Saved data entries

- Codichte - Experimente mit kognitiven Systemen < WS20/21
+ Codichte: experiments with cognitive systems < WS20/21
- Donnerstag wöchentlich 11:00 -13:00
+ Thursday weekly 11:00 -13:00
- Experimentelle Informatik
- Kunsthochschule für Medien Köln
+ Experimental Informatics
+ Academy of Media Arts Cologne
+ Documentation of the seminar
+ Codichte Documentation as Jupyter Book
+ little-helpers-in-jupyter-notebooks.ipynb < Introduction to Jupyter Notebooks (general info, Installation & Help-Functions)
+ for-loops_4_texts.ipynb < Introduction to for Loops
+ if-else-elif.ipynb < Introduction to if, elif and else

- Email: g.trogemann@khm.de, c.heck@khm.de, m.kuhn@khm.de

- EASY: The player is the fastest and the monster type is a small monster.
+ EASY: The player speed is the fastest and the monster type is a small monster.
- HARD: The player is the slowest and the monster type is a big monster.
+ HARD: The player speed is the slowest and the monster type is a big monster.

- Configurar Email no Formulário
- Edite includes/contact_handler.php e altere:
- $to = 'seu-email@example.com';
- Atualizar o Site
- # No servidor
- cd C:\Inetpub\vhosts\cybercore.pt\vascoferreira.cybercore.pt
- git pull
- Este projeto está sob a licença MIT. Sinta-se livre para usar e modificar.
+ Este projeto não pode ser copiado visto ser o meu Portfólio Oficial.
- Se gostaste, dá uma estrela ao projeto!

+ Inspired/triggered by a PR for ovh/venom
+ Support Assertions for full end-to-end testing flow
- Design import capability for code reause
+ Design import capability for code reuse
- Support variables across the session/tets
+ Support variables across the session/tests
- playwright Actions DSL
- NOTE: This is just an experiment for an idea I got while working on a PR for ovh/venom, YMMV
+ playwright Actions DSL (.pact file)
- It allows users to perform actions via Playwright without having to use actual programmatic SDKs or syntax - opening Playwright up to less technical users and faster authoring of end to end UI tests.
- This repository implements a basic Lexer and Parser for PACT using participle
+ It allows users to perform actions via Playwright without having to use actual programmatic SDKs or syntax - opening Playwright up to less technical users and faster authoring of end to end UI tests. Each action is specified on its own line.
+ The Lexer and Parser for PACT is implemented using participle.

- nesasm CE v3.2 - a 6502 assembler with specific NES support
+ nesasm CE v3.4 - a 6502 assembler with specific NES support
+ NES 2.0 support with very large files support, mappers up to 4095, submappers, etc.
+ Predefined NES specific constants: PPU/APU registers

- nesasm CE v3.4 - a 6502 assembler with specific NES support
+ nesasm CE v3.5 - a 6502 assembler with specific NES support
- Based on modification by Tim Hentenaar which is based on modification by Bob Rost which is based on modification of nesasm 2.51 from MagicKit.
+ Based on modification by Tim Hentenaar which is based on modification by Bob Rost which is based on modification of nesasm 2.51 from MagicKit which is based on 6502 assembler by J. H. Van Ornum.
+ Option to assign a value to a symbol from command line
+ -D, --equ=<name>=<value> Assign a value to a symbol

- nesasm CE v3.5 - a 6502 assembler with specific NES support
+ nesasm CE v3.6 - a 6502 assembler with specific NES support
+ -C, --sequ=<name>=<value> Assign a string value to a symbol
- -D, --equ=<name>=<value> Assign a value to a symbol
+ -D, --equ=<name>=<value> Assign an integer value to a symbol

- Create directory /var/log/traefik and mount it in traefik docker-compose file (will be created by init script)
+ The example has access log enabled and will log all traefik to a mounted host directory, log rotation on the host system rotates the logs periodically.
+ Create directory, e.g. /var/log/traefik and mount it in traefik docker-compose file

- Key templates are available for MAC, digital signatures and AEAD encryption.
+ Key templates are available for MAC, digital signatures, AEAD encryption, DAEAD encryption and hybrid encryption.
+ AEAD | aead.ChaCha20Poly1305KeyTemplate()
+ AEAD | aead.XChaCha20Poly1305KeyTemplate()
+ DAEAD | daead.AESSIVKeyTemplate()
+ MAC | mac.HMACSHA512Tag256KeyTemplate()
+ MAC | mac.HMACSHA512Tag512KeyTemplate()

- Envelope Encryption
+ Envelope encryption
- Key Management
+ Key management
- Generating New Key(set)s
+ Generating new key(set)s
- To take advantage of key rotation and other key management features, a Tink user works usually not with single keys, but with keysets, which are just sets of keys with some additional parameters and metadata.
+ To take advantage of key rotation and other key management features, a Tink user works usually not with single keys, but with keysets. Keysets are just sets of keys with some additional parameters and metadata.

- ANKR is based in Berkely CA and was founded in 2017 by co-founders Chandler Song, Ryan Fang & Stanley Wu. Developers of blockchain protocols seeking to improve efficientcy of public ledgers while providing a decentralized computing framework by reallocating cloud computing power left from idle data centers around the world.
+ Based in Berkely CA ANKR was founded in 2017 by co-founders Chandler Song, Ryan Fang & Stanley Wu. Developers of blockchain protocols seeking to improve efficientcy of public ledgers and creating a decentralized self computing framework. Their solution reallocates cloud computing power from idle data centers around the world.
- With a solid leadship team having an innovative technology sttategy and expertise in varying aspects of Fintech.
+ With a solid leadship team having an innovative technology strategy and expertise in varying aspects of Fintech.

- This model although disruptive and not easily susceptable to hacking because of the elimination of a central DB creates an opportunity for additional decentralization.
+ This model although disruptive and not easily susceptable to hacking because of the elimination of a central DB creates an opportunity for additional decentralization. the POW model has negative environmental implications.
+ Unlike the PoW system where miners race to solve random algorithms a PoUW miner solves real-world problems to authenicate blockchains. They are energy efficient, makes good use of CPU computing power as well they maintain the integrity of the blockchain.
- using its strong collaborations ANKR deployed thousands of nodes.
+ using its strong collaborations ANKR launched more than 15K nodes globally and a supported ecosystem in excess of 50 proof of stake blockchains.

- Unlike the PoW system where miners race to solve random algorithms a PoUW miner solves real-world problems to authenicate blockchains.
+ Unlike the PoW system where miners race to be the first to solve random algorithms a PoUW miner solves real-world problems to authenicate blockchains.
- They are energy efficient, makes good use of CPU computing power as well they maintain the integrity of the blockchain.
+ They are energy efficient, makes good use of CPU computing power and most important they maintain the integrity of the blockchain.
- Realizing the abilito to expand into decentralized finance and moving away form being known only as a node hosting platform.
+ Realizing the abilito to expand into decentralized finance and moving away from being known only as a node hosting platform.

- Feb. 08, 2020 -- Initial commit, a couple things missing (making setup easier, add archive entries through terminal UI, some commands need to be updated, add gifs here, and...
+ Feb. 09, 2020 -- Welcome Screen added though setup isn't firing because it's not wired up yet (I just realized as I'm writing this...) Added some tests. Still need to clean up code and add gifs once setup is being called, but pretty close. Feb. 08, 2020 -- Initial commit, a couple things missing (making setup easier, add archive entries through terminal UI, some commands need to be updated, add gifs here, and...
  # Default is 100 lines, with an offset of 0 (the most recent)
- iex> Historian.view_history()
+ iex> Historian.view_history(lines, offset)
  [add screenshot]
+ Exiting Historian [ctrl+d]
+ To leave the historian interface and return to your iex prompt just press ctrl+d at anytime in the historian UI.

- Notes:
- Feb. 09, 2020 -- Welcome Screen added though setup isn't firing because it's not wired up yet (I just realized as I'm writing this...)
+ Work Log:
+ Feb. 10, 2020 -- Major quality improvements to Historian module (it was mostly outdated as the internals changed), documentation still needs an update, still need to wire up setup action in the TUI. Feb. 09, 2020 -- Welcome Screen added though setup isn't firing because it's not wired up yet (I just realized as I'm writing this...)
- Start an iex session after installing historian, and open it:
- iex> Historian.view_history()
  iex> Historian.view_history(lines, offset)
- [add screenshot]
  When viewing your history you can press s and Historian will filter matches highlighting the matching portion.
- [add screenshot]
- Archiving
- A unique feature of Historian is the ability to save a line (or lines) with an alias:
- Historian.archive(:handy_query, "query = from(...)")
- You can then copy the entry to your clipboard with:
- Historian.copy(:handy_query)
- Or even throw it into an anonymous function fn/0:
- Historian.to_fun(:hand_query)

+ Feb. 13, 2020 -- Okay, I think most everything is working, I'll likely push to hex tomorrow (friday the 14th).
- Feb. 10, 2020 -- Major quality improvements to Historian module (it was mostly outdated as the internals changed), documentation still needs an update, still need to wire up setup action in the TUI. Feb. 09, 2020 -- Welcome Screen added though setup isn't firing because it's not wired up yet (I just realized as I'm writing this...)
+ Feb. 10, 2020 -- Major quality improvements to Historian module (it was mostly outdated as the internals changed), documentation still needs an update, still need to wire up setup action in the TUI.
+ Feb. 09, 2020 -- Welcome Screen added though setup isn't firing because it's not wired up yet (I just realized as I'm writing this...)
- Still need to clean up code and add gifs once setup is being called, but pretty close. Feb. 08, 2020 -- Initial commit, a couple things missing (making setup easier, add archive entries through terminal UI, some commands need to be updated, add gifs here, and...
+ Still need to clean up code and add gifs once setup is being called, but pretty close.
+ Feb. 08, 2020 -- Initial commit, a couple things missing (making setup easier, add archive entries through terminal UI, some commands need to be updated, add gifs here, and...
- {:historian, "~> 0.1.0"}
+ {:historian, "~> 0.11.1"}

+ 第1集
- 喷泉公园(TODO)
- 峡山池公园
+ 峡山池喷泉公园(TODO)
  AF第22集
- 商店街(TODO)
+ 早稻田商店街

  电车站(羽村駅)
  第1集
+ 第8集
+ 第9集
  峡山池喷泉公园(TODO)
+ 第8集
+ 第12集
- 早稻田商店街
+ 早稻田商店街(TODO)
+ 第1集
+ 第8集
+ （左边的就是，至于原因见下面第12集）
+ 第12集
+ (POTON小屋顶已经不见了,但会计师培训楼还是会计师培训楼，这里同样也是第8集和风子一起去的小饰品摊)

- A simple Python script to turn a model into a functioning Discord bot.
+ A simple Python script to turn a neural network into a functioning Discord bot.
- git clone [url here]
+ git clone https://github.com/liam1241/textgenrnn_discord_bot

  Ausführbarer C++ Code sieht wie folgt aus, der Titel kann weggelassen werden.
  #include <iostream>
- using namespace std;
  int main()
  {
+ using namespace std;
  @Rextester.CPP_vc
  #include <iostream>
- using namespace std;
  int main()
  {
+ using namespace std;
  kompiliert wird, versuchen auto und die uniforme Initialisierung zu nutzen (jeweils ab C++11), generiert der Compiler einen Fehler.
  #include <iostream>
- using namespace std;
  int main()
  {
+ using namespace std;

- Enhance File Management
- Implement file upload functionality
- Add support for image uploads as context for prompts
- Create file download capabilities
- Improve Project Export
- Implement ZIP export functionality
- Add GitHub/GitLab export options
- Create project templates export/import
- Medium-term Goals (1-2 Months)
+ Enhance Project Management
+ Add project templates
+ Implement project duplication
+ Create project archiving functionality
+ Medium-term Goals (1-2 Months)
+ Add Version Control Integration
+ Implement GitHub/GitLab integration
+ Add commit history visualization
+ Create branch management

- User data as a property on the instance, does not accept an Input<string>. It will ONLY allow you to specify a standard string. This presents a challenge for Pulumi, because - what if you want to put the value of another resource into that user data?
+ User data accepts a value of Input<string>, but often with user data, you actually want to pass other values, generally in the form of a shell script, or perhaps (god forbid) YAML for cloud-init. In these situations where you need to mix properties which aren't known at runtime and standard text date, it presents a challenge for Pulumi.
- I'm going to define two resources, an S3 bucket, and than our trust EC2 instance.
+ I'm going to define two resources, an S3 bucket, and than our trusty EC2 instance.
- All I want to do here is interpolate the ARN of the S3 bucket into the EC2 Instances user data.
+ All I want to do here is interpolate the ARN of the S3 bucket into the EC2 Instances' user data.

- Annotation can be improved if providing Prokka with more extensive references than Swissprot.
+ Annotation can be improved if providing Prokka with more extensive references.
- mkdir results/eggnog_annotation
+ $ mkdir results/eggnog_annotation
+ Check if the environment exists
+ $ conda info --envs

* [Work to complete]: Up to and including the line that contains "elif and else", restate word for word every line of the entries, starting from the first.

* [Written reply]:
- Codichte - Experimente mit kognitiven Systemen < WS20/21
+ Codichte: experiments with cognitive systems < WS20/21
- Donnerstag wöchentlich 11:00 -13:00
+ Thursday weekly 11:00 -13:00
- Experimentelle Informatik
- Kunsthochschule für Medien Köln
+ Experimental Informatics
+ Academy of Media Arts Cologne
+ Documentation of the seminar
+ Codichte Documentation as Jupyter Book
+ little-helpers-in-jupyter-notebooks.ipynb < Introduction to Jupyter Notebooks (general info, Installation & Help-Functions)
+ for-loops_4_texts.ipynb < Introduction to for Loops
+ if-else-elif.ipynb < Introduction to if, elif and else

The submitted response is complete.